Coming up to university – of course. Initial holiday trips – back to Poland, to Germany. Later, further afield: Russia, the Ukraine.

The rucksack took up its beast of burden load with every flat move (and there was one pretty much every year). And, of course, its regular, unsung hero role, carrying shopping back from the supermarket week after week after week.

It made it to the States and back. It journeyed around Italy (also, happily, by train).

The rucksack took Dan to Kenya and Tanzania, a few years back. (I don’t think I’ve ever shoehorned as much into one bag as I did into the rucksack that trip. Don’t quite know how it got packed up again.)

Little by little, the rucksack gained its own travel patina.
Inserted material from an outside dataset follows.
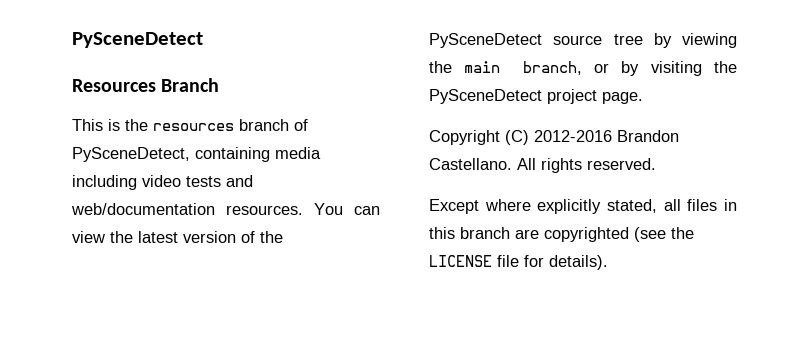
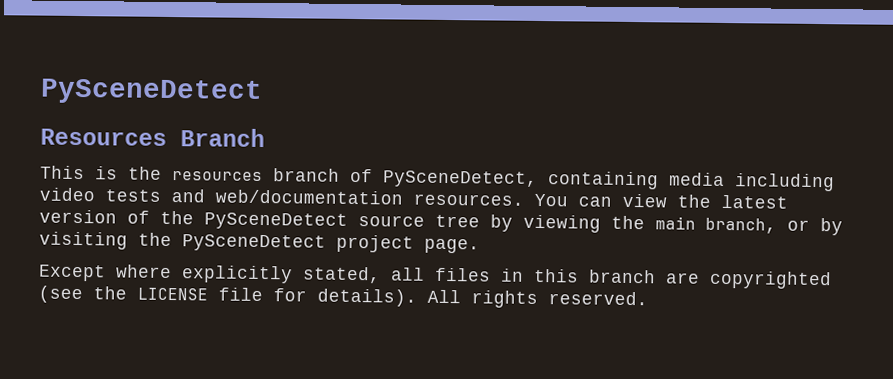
[429,130,679,145] [429,158,656,173] // Copyright (C) 2012-2016 Brandon Castellano. All rights reserved. -> (480, 246) none
(608, 262) none -> [427,289,648,308] All rights reserved.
The waist belt came adrift, and was not replaced. One of the top sections that may hold climbing equipment has recently come off, as has a useful little clip that holds one of the front straps in place.

I can see small dots of daylight through the bottom of the bag now, in places. It has been relegated to ‘bag to carry dirty washing home in’, and yet it does not complain.

It proved to be the right choice, time after time (and particularly on occasions in the metro systems around the world, facing a flight of stairs). I would hate to have had to do the same with a suitcase, even a wheelie one.

And so we tried to explain this a little to Junior Reader (trying hard not to be too boring about it). When something has accompanied you through adult life, and stood up to the task this faithfully, it’s hard not to become a little maudlin about it.

The new rucksack has been added to the corral of rucksacks in the attic. It’s not as heavy duty as my red-and-green, but it doesn’t need to be. Not yet.

This is a rucksack for transition: from childhood to adulthood (hoping it lasts that long). It’s for carrying your own clothes on future family holidays. It’s for nights away with grandparents, and maybe the odd solo camping trip some time.

Who knows what else it will do in its time. I suspect it will see quite a bit of London, in transit, and maybe some other European destinations. For now, it’s good to know that you can fit a soft toy of your choice in the top pocket.

There are various things that speak of adventure, of possibility. Being handed the keys to your first car is surely one of those moments. But I waited until my mid 30s for that point.

There were plenty of buses and trains and planes and ferries and undergrounds to go on before that. There were escalators and travelators, and lots of supermarket carparks to walk through, list in hand, ready to do the weekly shop.

A car will do much of that. But not all. It will give you independence, but it will not give you that sense of managing for yourself in quite the same way.

I don’t think I need to have the stick and spotted hanky to feel like I am heading out on an adventure. (It doesn’t hold much, for one thing.)

But a rucksack: that will take you to the ends of the earth and back, and still deal with transporting a special on potatoes, all for no extra fee.